◆ Task statement: Every entry must reappear in your answer exactly as written, though its pictures must not.

◆ Information shown:
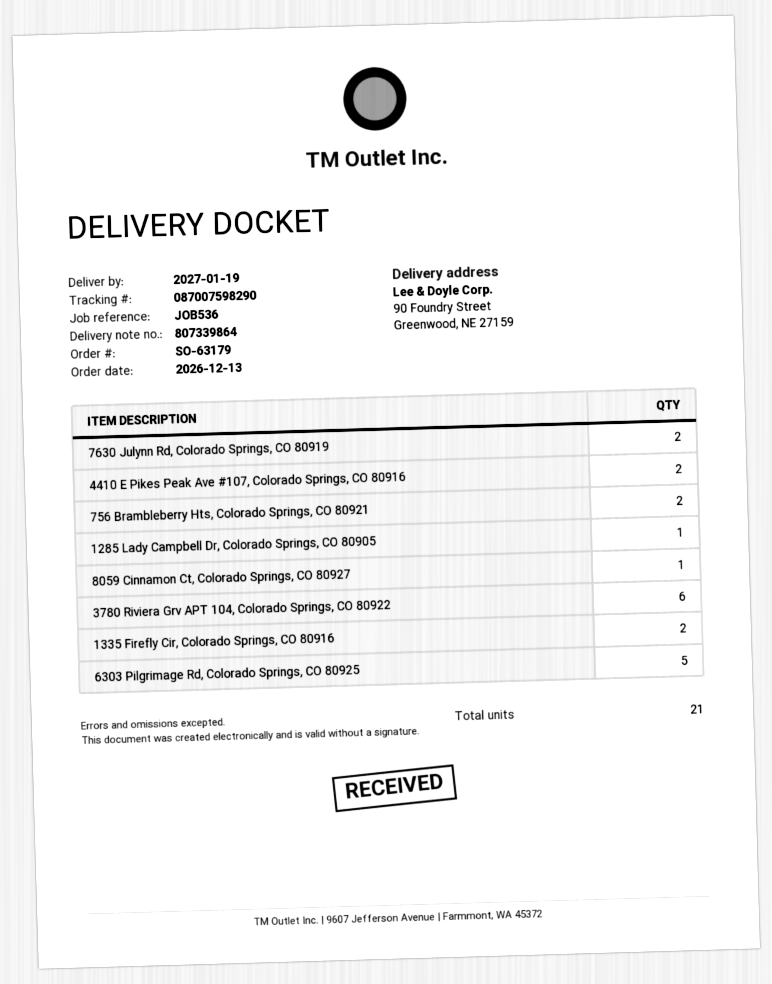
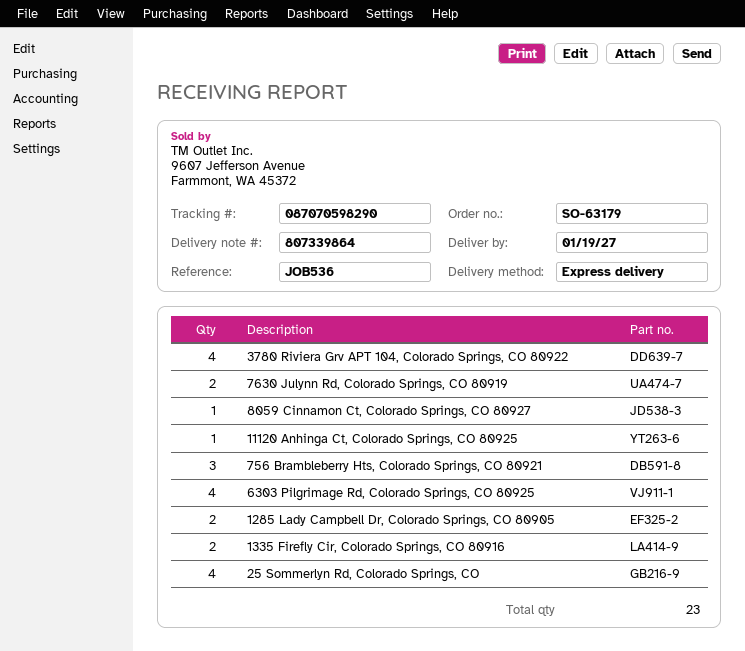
tracking number: 087007598290 -> 087070598290
4410 E Pikes Peak Ave #107, Colorado Springs, CO 80916: 2 -> none
756 Brambleberry Hts, Colorado Springs, CO 80921: 2 -> 3
1285 Lady Campbell Dr, Colorado Springs, CO 80905: 1 -> 2
3780 Riviera Grv APT 104, Colorado Springs, CO 80922: 6 -> 4
6303 Pilgrimage Rd, Colorado Springs, CO 80925: 5 -> 4
11120 Anhinga Ct, Colorado Springs, CO 80925: none -> 1
25 Sommerlyn Rd, Colorado Springs, CO: none -> 4
total quantity: 21 -> 23

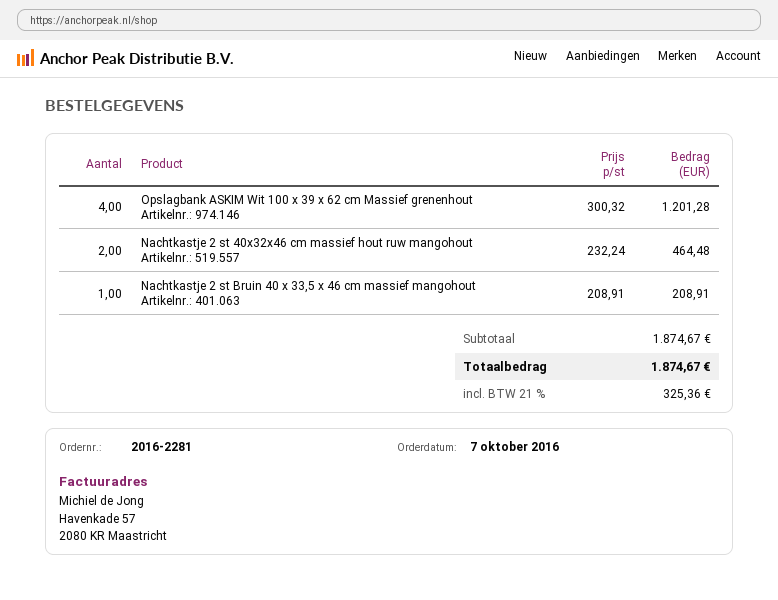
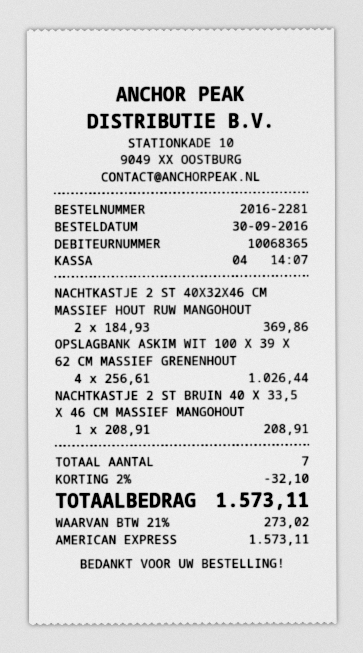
order date: 2016-10-07 -> 2016-09-30
Opslagbank ASKIM Wit 100 x 39 x 62 cm Massief grenenhout: 4 x 300.32 = 1201.28 -> 4 x 256.61 = 1026.44
Nachtkastje 2 st 40x32x46 cm massief hout ruw mangohout: 2 x 232.24 = 464.48 -> 2 x 184.93 = 369.86
discount: none -> 2% = 32.10
tax: 21% = 325.36 -> 21% = 273.02
total: 1874.67 -> 1573.11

◆ Response area:
tracking number: 087007598290 -> 087070598290
4410 E Pikes Peak Ave #107, Colorado Springs, CO 80916: 2 -> none
756 Brambleberry Hts, Colorado Springs, CO 80921: 2 -> 3
1285 Lady Campbell Dr, Colorado Springs, CO 80905: 1 -> 2
3780 Riviera Grv APT 104, Colorado Springs, CO 80922: 6 -> 4
6303 Pilgrimage Rd, Colorado Springs, CO 80925: 5 -> 4
11120 Anhinga Ct, Colorado Springs, CO 80925: none -> 1
25 Sommerlyn Rd, Colorado Springs, CO: none -> 4
total quantity: 21 -> 23

order date: 2016-10-07 -> 2016-09-30
Opslagbank ASKIM Wit 100 x 39 x 62 cm Massief grenenhout: 4 x 300.32 = 1201.28 -> 4 x 256.61 = 1026.44
Nachtkastje 2 st 40x32x46 cm massief hout ruw mangohout: 2 x 232.24 = 464.48 -> 2 x 184.93 = 369.86
discount: none -> 2% = 32.10
tax: 21% = 325.36 -> 21% = 273.02
total: 1874.67 -> 1573.11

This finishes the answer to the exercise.